No matter if you believe that “fair value” drives unnecessary market instability or that it provides enhanced transparency of financial information, the question remains unchanged. What is a supportable fair market value that reflects an orderly transaction between two or more willing market participants?
The SEC’s recently issued “Report and Recommendations Pursuant to Section 133 of the Emergency Economic Stabilization Act of 2008: Study on Mark-To-Market Accounting” concludes, amongst other things, that “..additional measures should be taken to improve the application and practice related to existing fair value requirements – particularly as they relate to both Level 2 and Level 3 estimates”. In the report, the SEC’s Committee on Improvements to Financial Reporting (CIFiR) further recommended the SEC issue a statement of policy articulating how it evaluates the reasonableness of accounting judgments and include factors that it considers when making this evaluation, as well as that the PCAOB should also adopt a similar approach with respect to auditing judgments.
In light of these conclusions, and unlikely forthcoming judgment “guidance” for valuing financial instruments with primarily Level 2 and 3 inputs, it is important to gather all pertinent information and variables potentially used in building a valuation model. There are several keys to doing this including:
- Monitor your investments and those similar throughout the reporting period, not just at the reporting date.
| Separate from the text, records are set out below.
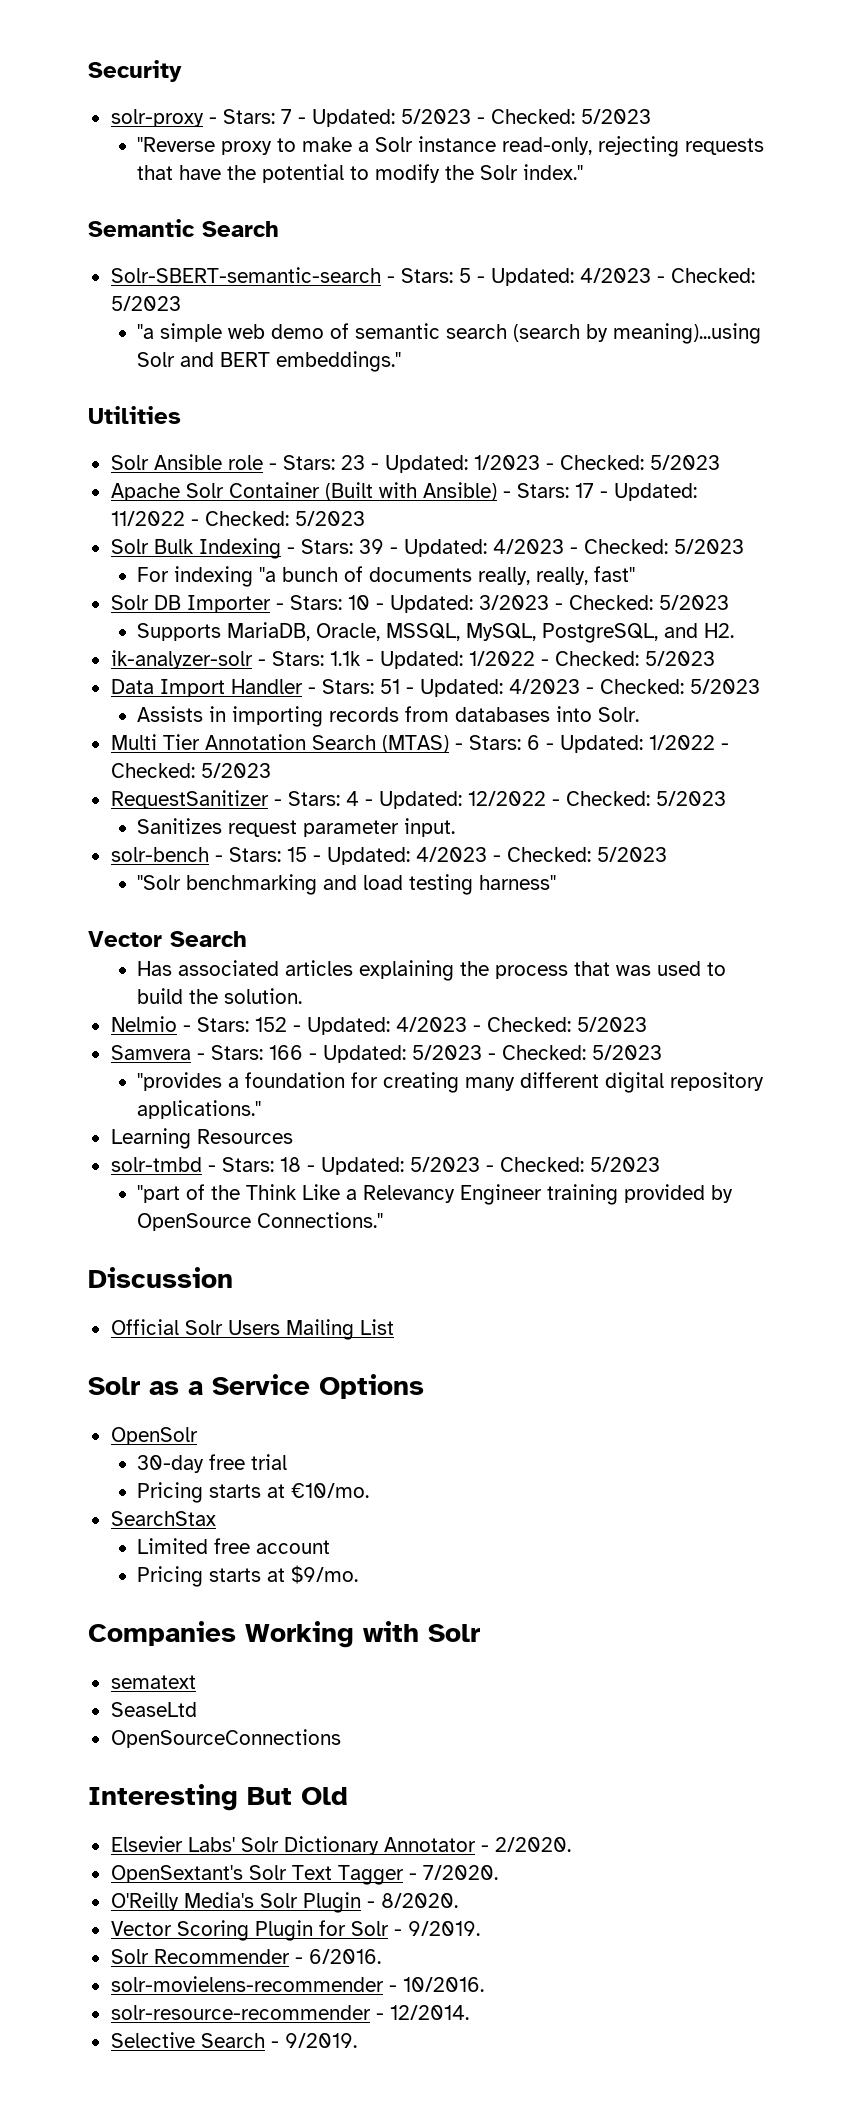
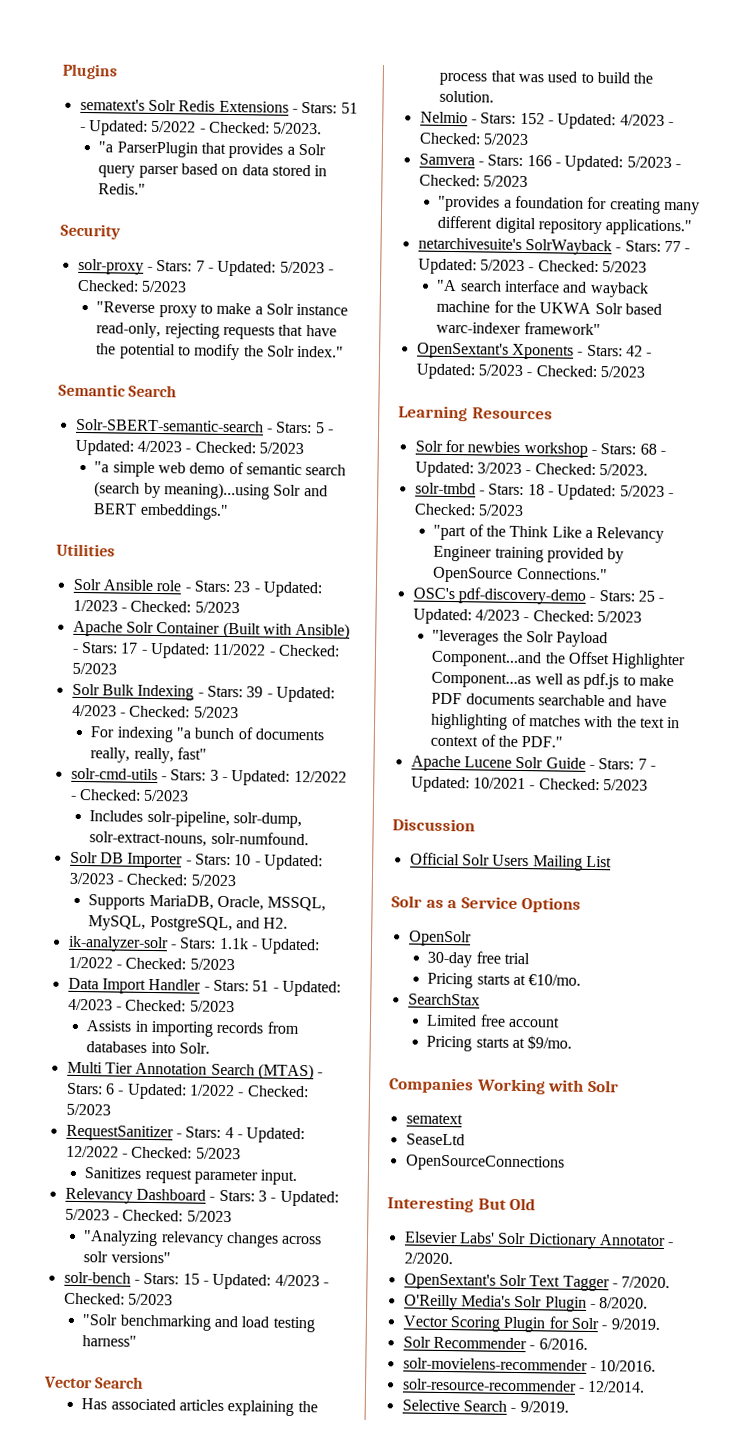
+ Plugins
+ sematext's Solr Redis Extensions - Stars: 51 - Updated: 5/2022 - Checked: 5/2023.
+ "a ParserPlugin that provides a Solr query parser based on data stored in Redis."
+ solr-cmd-utils - Stars: 3 - Updated: 12/2022 - Checked: 5/2023
+ Includes solr-pipeline, solr-dump, solr-extract-nouns, solr-numfound.
+ Relevancy Dashboard - Stars: 3 - Updated: 5/2023 - Checked: 5/2023
+ "Analyzing relevancy changes across solr versions"
+ netarchivesuite's SolrWayback - Stars: 77 - Updated: 5/2023 - Checked: 5/2023
+ "A search interface and wayback machine for the UKWA Solr based warc-indexer framework"
+ OpenSextant's Xponents - Stars: 42 - Updated: 5/2023 - Checked: 5/2023
  Learning Resources
+ Solr for newbies workshop - Stars: 68 - Updated: 3/2023 - Checked: 5/2023.
+ OSC's pdf-discovery-demo - Stars: 25 - Updated: 4/2023 - Checked: 5/2023
+ "leverages the Solr Payload Component...and the Offset Highlighter Component...as well as pdf.js to make PDF documents searchable and have highlighting of matches with the text in context of the PDF."
+ Apache Lucene Solr Guide - Stars: 7 - Updated: 10/2021 - Checked: 5/2023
- Stay in touch with general economic indicators.
- Consider your true plans of instrument liquidation and whether the Company has the ability to wait out the market.
- Get your non-accounting finance and analyst types involved as they are generally more comfortable with assumptions and judgment than most accounting types.
- Provide your assumption documentation to your auditor as soon as possible – it is generally not difficult to audit the fair value model itself, however, getting reasonable documentation related to assumptions is where the time is spent, particularly when there is a difference in opinion as to what constitutes reasonable.
- Try to keep it simple concise and as straightforward as possible. Tying certain assumptions to the lining up of the planets will likely not pass your auditor’s smell test.
By the way, the SEC’s Report concluded that the fair value accounting standards did not cause the bank failures of 2008.